Further the Apex Court also referred to the dictionary meaning of “honorarium” and held that mere dictionary meaning would not resolve the issue and that the matter must be considered as a matter of substance rather than of form, and the essence of payment rather than its nomenclature is the crucial and relevant aspect of the matter. 15. In evaluating the substance of the nature of the payment, the Apex Court considered in detail the various payment made to the member of the Wage Board as well as the number of meetings attended and the places at which the meetings were attended. Accordingly it was held in para 10 of the case in Karbhari's case supra [ (1975) 1 SCC 252 ] that the question has to be examined in a realistic way and merely because part of the payment made to the person concerned is called “honorarium” and part of the payment is daily allowance, will not lead to the conclusion that the daily allowance is sufficient to meet his daily expenses and the honorarium is a source of profit. Further the Apex Court has clearly observed that the member of the Wage Board cannot be excepted to stay in Taj Hotel and have a few drinks and claim the expenditure incurred, which may come to a high amount, as his personal expenses and in such case it may well be held to give him a pecuniary gain.
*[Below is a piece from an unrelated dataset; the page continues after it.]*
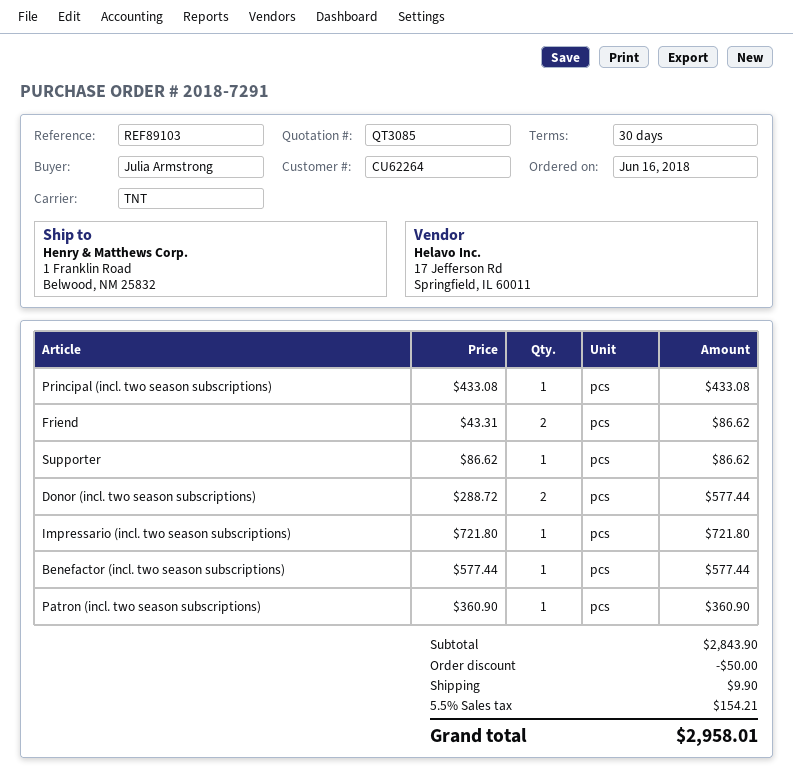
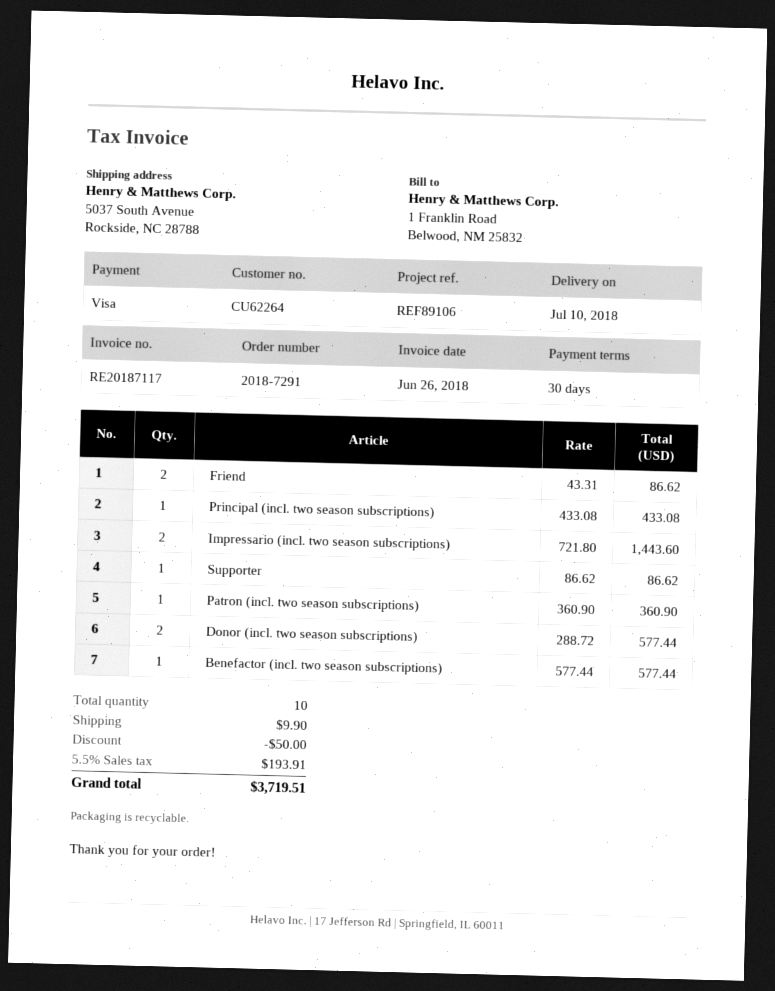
reference: REF89103 -> REF89106
ship to: 1 Franklin Road, Belwood, NM 25832 -> 5037 South Avenue, Rockside, NC 28788
Impressario (incl. two season subscriptions): 1 x 721.80 = 721.80 -> 2 x 721.80 = 1443.60
tax: 5.5% = 154.21 -> 5.5% = 193.91
total: 2958.01 -> 3719.51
On the other hand, he is not expected to live like a sanyasi and stay in a dharmashala and depend upon the hospitality of his friends and relatives or force himself upon them. That nobody with a knowledge of the expenditure likely to be incurred by a person staying at a place away from his home could fail to realise the impact of his assessment. Accordingly their Lordships of the Apex Court have held that the payments made to the person concerned therein cannot be a source of profit unless he stays with some friends or relatives or stays in a dharmashala and objectors/appellant therein has not satisfied the test or discharged the burden pointed out by the Apex Court in Umrao's case supra [ AIR 1969 SC 262 ].
That the law regarding the question as to whether a person holding an office of profit should be interpreted reasonably having regard to the circumstances of the case and the times with which one is concerned, as also the class of person whose case the Apex Court is dealing with and not divorced from the reality. It will be profitable to refer paragraph 10 of the judgment of the Apex Court in Karbhari's case supra [ (1975) 1 SCC 252 , p.259] which reads as follows: “10. … The question has to be looked at in a realistic way. Merely because part of the payment made to the first respondent is called honorarium and part of the payment daily allowance, we cannot come to the conclusion that the daily allowance is sufficient to meet his daily expenses and the honorarium is a source of profit. A member of the Wage Board cannot expect to stay in Taj Hotel and have a few drinks and claim the expenditure incurred, which may come perhaps to Rs. 150 to Rs. 200 a day, for his personal expenses. In such a case it may well be held to give him a pecuniary gain. On the other hand he is not expected to live like a sanyasi and stay in a dharmshala and depend upon the hospitality of his friends and relatives or force himself upon them. Nobody with a knowledge of the expenditure likely to be incurred by a person staying at a place away from his home could fail to realise how correct the assessment of the learned Judge is. We are satisfied that the payments made to the first respondent cannot be a source of profit unless he stays with some friends or relatives or stays in a dharmshala. The appellant has not satisfied the test or discharged the burden pointed out by this Court in Umrao Singh case [ AIR 1969 SC 262 ]. The law regarding the question whether a person holds an office of profit should be interpreted reasonably having regard to the circumstances of the case and the times with which one is concerned, as also the class of person whose case we are dealing with and not divorced from reality. We are thus satisfied that the first respondent did not hold an office of profit.” 16.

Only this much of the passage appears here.